===== Record excerpts =====

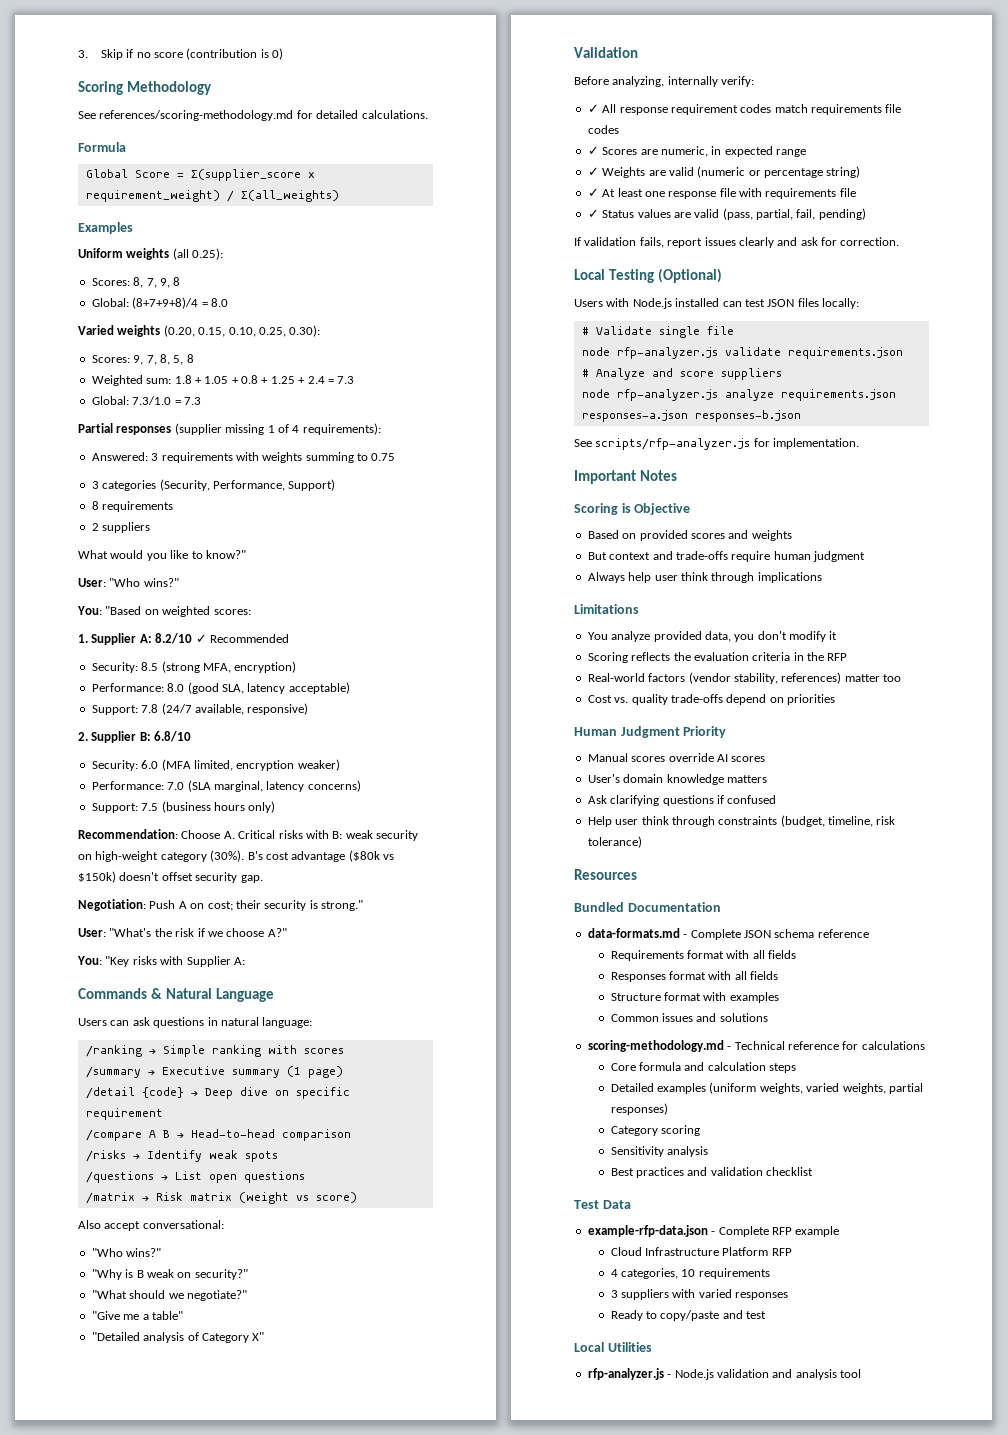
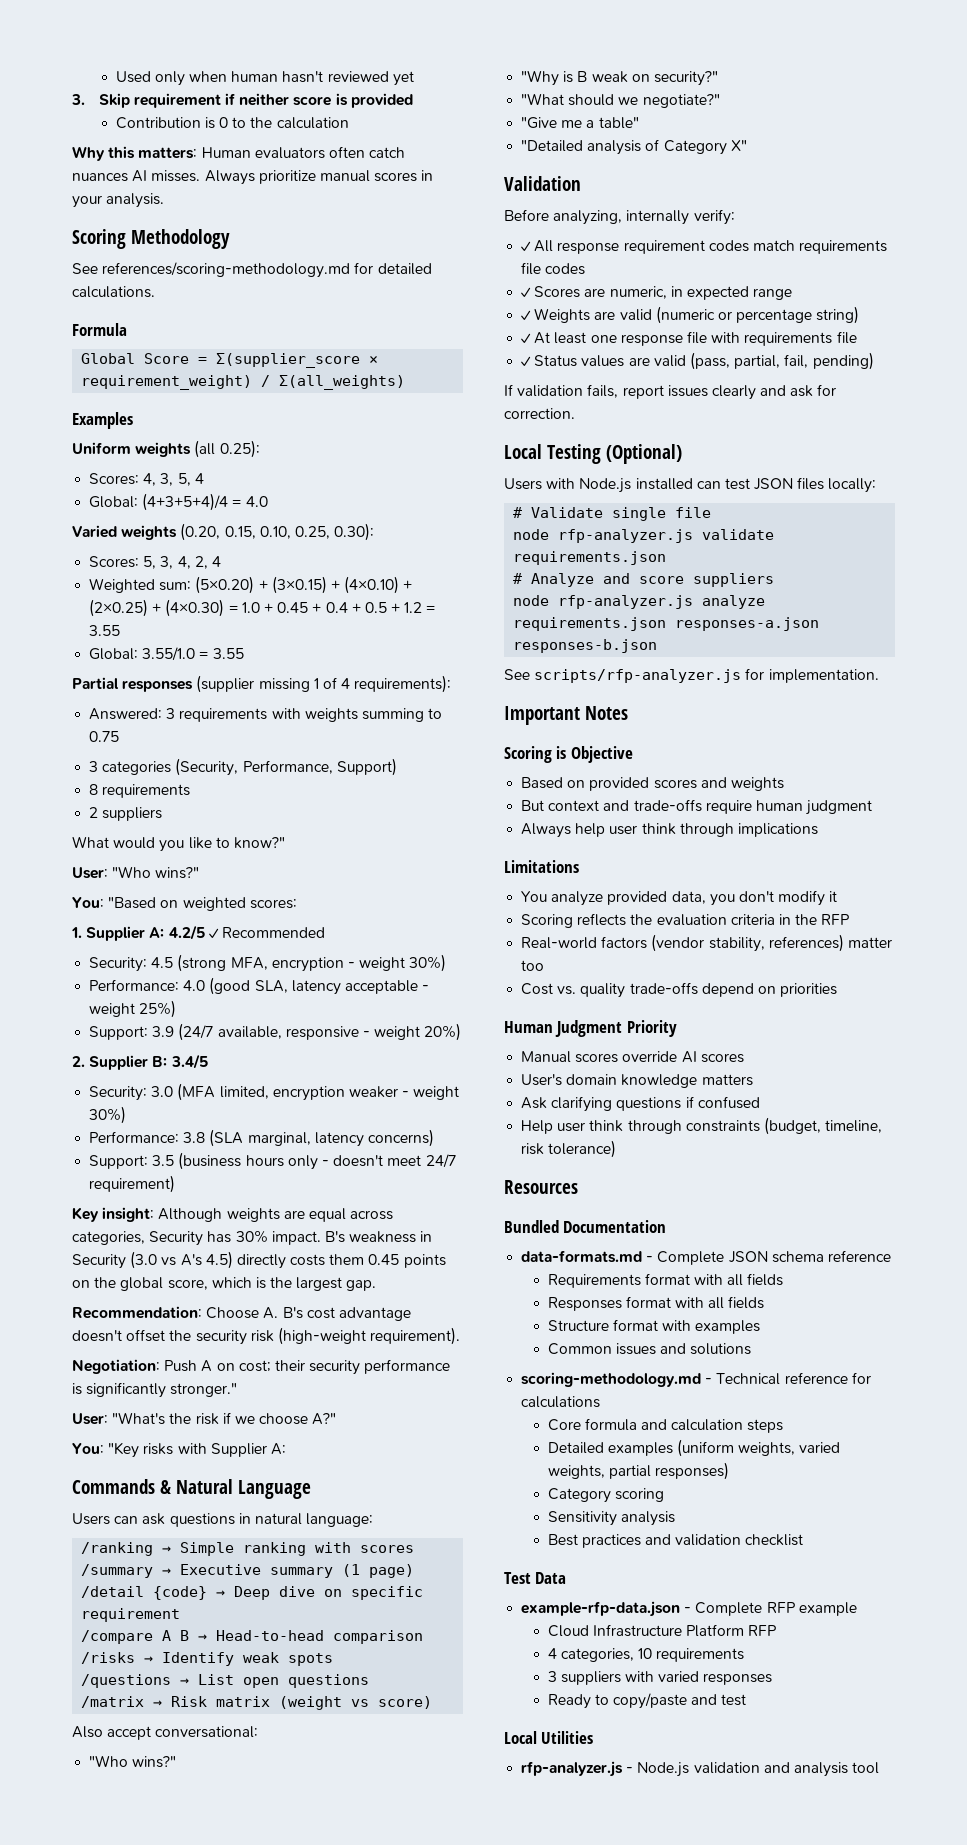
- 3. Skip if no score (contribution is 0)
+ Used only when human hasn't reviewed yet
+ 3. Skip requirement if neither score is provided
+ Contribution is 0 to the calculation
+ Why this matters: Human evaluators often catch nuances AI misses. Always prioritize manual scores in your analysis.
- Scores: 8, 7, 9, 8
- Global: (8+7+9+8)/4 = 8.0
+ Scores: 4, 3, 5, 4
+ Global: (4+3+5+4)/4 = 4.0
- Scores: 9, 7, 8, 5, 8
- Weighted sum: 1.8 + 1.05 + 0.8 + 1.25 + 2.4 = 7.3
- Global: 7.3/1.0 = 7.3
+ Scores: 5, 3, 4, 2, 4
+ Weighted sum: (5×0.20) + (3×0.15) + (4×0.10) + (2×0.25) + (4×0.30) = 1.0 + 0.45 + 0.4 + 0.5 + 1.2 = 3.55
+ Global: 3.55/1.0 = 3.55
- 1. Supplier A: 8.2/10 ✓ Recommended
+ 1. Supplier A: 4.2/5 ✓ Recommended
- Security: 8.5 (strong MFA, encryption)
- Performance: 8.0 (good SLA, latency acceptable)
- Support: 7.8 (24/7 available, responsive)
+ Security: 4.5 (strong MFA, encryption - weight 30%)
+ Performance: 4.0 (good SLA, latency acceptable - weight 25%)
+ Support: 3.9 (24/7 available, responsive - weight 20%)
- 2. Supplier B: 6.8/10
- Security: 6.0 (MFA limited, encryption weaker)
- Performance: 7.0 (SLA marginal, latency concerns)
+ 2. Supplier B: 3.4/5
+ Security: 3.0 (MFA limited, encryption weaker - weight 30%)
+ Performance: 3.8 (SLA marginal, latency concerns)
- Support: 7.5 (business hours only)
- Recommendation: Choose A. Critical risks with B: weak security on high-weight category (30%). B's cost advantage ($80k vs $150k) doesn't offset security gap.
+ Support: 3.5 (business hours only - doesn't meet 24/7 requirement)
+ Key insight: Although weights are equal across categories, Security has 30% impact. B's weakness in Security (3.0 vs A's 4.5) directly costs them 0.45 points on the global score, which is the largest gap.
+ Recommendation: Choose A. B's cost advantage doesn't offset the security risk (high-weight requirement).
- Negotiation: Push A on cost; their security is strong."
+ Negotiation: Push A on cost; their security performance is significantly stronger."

=====
===== Record excerpts =====

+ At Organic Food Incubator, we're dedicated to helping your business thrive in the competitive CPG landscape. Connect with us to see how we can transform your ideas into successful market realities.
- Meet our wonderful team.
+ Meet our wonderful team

=====

Try it: In the listing above, locate the line containing "- 3. Skip if no score (contribution is 0)" and the line containing "to the calculation". Transcribe those two lines and everything between them, exactly as written.

Output for this task:
- 3. Skip if no score (contribution is 0)
+ Used only when human hasn't reviewed yet
+ 3. Skip requirement if neither score is provided
+ Contribution is 0 to the calculation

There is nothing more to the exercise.